Still, quarterbacks do usually win, and the two QBs are the clear favorites on Feb. 2. Here are the odds at DraftKings Sportsbook:
- Patrick Mahomes: +115
- Jimmy Garoppolo: +225
- Raheem Mostert: +900
- George Kittle: +1600
- Tyreek Hill: +2000
- Travis Kelce: +2000
- Damien Williams: +2500
- Nick Bosa: +2500
- Deebo Samuel: +3300
- Sammy Watkins: +4500
- Emanuel Sanders: +4500
Everyone else is priced above 50/1, and it’s hard to come up with a logical case for any of those long shots.
As the odds suggest, it’s difficult to imagine a Chiefs victory where Mahomes isn’t their standout player. For the 49ers, it’s more wide open. Had there been an MVP named for the NFC championship, it would have been Mostert by a mile (which is approximately how many yards he ran for).
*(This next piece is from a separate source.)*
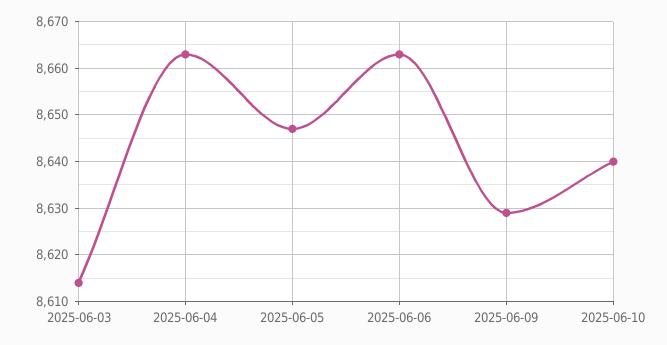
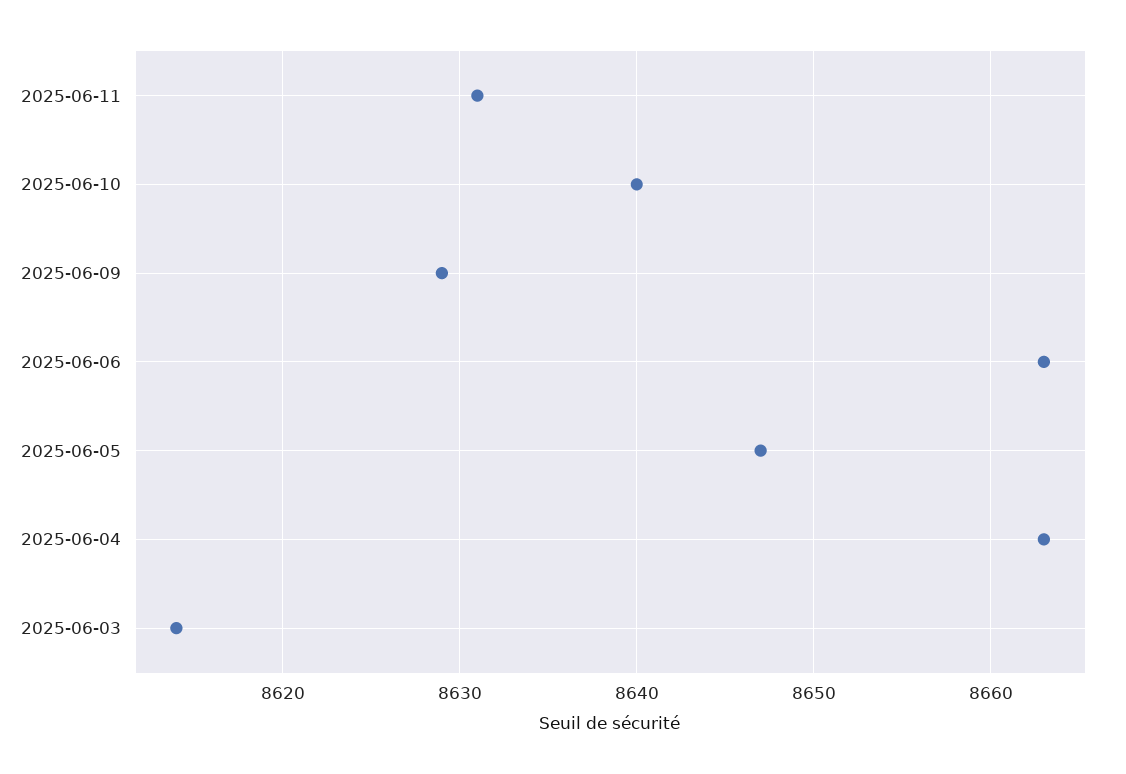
2025-06-11: none -> 8631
The intriguing pick here is Kittle — who’s actually as high as +2200 at PointsBet. Coming off a quiet game against Green Bay, he seems undervalued, and Kansas City is among the most susceptible defenses in the league when it comes to guarding tight ends. Probably the two best tight ends in all of football are competing in this game. Is it really so crazy to think that Kittle can tally 100-plus receiving yards and a touchdown or two, show up Kelce, and help the Niners prevail while Garoppolo puts up numbers that aren’t so spectacular?
Of course, there are countless other ways to bet this game, from first-TD scored, to the over/under on rushing and receiving yards for various players, to whether there will be overtime or a safety scored. But with nearly two weeks to go until the “NFL championship game” kicks off, there’s plenty of time to explore all of those options.